I’m a different person, with a different skill set, but I also find I do my best work when there is an underlying cause that I’m helping to champion. For example, I’m excited when we help clients in the manufacturing industry, knowing the jobs it creates and the positive impact it can have on a community.
Your experiences should shape your approach
Life is an ongoing school of hard-knocks, but there’s no reason why its lessons should be specific only to you.
My dad learned invaluable lessons during his time at Camp Merry Heart, and he passed them on to the next generation of George Mischios in the field of Special Education. His Learning Disabilities Center helped shorten their learning curve and move the field forward.
Early in my own career, I worked closely with salespeople, and I learned a lot about the value of what they do. It made me a better marketer. I’ve tried to infuse those lessons into our approach at Winbound.
You create a life of value when you see the value in people
I guess this lesson might be the most important one of all.
My dad worked with a population that is often neglected and marginalized. But he saw something in those kids. It wasn’t just about sympathy — he believed they had something to offer the world. And they do.
That ability to see the value in people is what allowed him to create a life of value. He learned how kids with disabilities think, act and learn — and he’s been able to help parents and other teachers understand that as well.
The life lesson was clear: When you see the value each of us bring to the world, it enriches your life and how you live it as a result.

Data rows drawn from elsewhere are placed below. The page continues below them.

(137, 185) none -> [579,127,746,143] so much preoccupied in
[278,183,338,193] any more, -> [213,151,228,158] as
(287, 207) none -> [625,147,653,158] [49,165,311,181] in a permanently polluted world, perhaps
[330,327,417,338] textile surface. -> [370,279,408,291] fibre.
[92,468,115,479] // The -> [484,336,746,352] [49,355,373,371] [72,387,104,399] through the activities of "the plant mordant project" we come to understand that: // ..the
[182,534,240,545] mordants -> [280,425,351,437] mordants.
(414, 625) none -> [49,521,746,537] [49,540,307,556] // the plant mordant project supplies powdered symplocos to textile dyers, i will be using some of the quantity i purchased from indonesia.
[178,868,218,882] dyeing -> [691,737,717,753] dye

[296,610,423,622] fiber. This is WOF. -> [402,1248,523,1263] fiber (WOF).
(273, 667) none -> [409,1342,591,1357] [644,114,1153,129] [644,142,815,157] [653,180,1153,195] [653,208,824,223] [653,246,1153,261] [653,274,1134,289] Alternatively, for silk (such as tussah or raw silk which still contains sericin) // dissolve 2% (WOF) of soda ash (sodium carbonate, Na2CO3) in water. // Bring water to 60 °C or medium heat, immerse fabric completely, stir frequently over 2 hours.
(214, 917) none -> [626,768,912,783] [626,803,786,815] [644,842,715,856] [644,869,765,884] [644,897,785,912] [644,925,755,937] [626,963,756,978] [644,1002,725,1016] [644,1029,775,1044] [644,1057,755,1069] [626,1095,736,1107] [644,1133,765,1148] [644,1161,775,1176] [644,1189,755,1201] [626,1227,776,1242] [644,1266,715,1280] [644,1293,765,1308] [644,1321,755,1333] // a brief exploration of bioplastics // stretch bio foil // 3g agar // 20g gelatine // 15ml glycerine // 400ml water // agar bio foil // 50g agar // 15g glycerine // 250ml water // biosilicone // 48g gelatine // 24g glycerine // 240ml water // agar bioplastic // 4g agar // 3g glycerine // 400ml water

I feel this when I see our marketing efforts working in lock-step with our clients’ sales departments. Marketing and sales have traditionally been silos in organizations. But when we see the value each of us brings to the overall effort, the results can be fantastic.
George Mischio’s impact is still being felt
A few months ago, I received a message from one of my dad’s former students. She had stumbled upon one of my posts on LinkedIn, and recognized my last name.
She told me about her experience with my dad, and capped it with, “Your dad was more influential to me than he will ever realize.”
She’s not alone. From his early days as a counselor at Camp Merry Heart, to a professor emeritus at UW-Whitewater, my father built a legacy by committing himself to a cause, and then applying his own life experiences to further it.
He created a life of value by seeing the value in others. And you’re welcome to join me as I do my best to follow in his footsteps.
My dad and me at a Badger game in 2017. One of my favorite pics.